# I did it



## Gator_Nutz (Sep 27, 2006)

I ordered the D3 and it is supposed to be here Tuesday. I can hardly wait.
My wife is so wonderfully understanding and supportive it's rediculous.


----------



## Terrynj (Jun 27, 2006)

You dawg! I am so jealous...I just want a D80! Congrats and enjoy!!!


----------



## MT Stringer (May 21, 2004)

Congrats, James.
I know you are going to have fun with that one.
Mike


----------



## fishphoto (Mar 3, 2005)

Welcome to the club ;-)


----------



## Koru (Sep 25, 2006)

you are definitely a gonna now.



can't wait to see what you do with it. 

rosesm


----------



## Captain Mike (Nov 20, 2006)

Sweet....Congratulations James....


----------



## sandybottom (Jun 1, 2005)

Nice...Can't wait to see the results!


----------



## fishphoto (Mar 3, 2005)

Go ahead and order the 14-24/2.8...


----------



## richg99 (Aug 21, 2004)

Ahhh, heck, you probably deserve it. Nice guy, works hard, why not have some fun with your earnings? regards, Rich


----------



## Gator_Nutz (Sep 27, 2006)

Gee thanks Rich.

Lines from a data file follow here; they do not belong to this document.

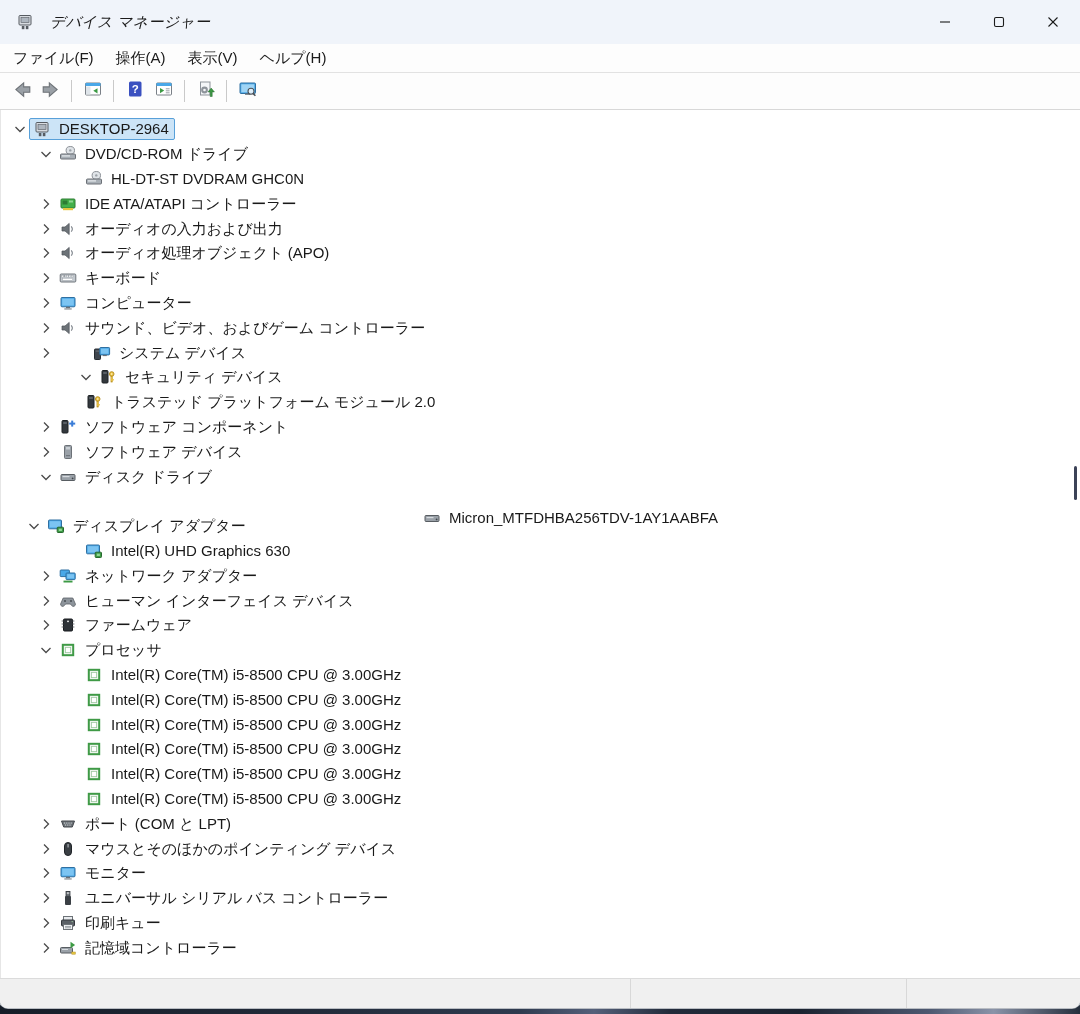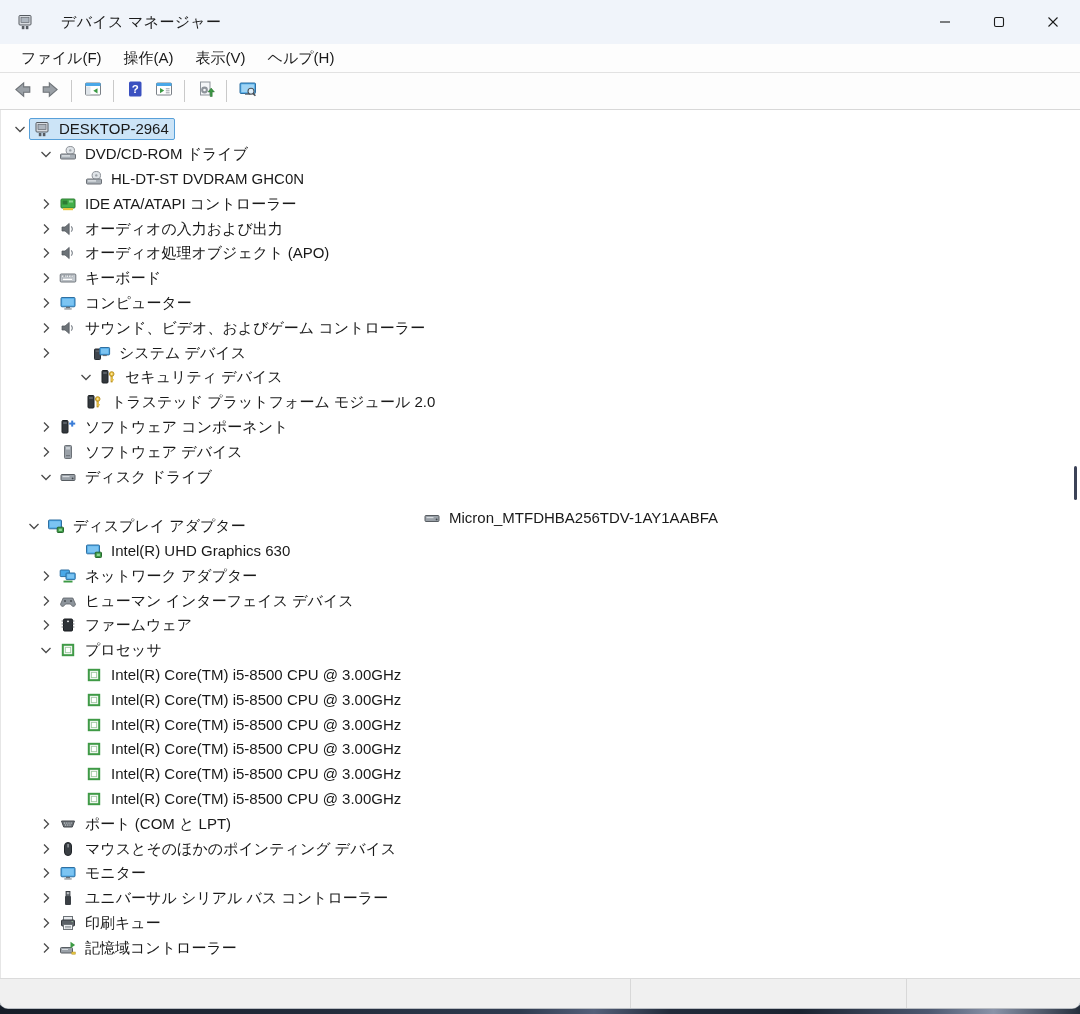--- a/index.html
+++ b/index.html
@@ -26,7 +26,7 @@
   
   .titlebar{height:44px;background:#f0f4fa;display:flex;align-items:center;padding-left:15px;flex:0 0 auto;}
   .app-icon{width:20px;height:20px;display:flex;align-items:center;justify-content:center;}
-  .title{font-size:15px;color:#1b1b1b;margin-left:26px;letter-spacing:.3px;}
+  .title{font-size:15px;color:#1b1b1b;margin-left:15px;letter-spacing:.3px;font-style:italic;}
   .caption-buttons{margin-left:auto;display:flex;height:100%;}
   .cap-btn{width:54px;height:100%;display:flex;align-items:center;justify-content:center;color:#1b1b1b;}
 

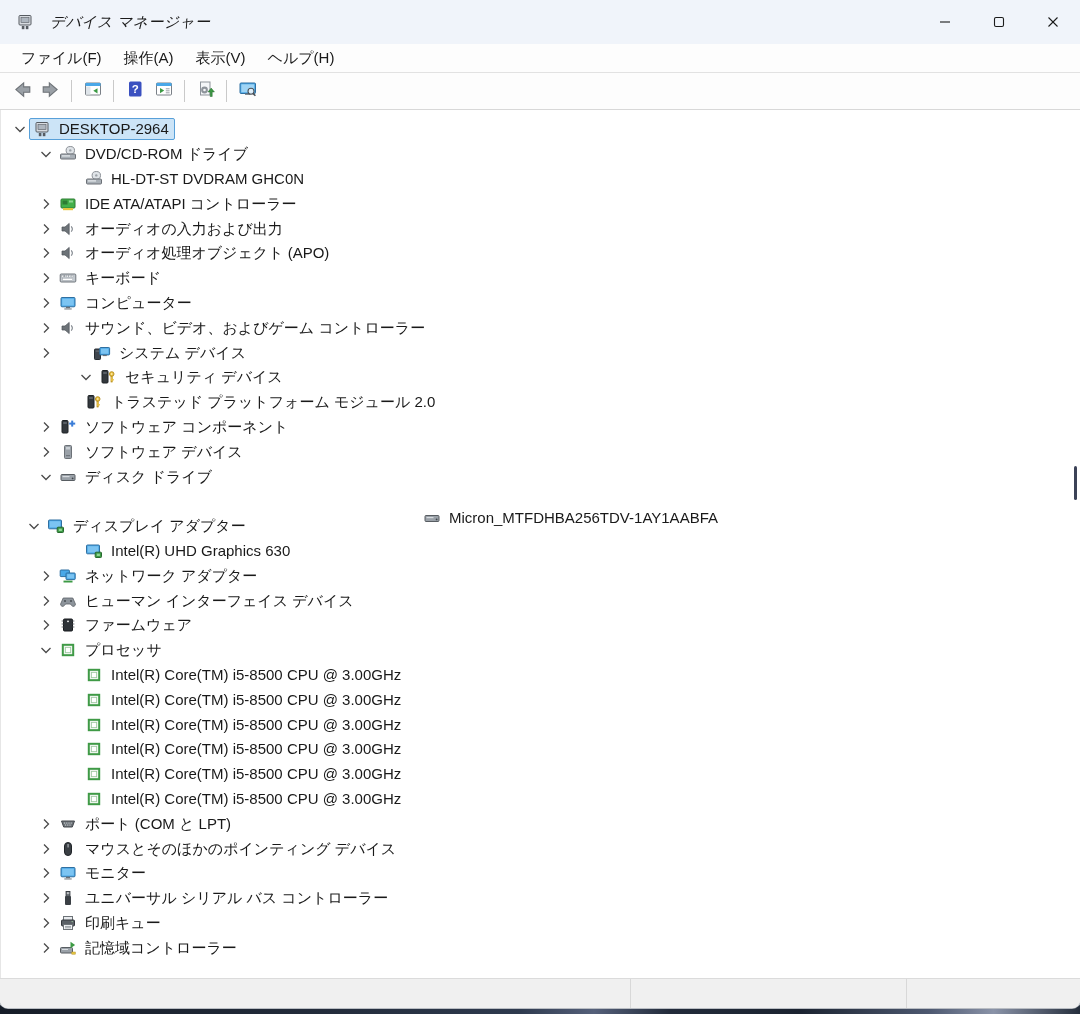--- a/index.html
+++ b/index.html
@@ -31,7 +31,7 @@
   .cap-btn{width:54px;height:100%;display:flex;align-items:center;justify-content:center;color:#1b1b1b;}
 
   
-  .menubar{height:28px;background:#fdfdfd;display:flex;align-items:center;padding-left:10px;border-bottom:1px solid #e2e2e2;flex:0 0 auto;}
+  .menubar{height:28px;background:#fdfdfd;display:flex;align-items:center;padding-left:2px;border-bottom:1px solid #e2e2e2;flex:0 0 auto;}
   .menu-item{padding:3px 11px;font-size:15px;color:#1b1b1b;}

That's the same thing my wife said. And thank you too Brett...that's just what I needed to hear. I'll probably wait at least a week or two on that.


----------



## grayfish (Jul 31, 2005)

Let me help you. 

Hurry up Tuesday. 

Come on Tuesday. 

Where you at Tuesday? 

Sure hope tomorrow is Tuesday. 

Is tomorrow Tuesday? 

Is Tuesday here yet?


----------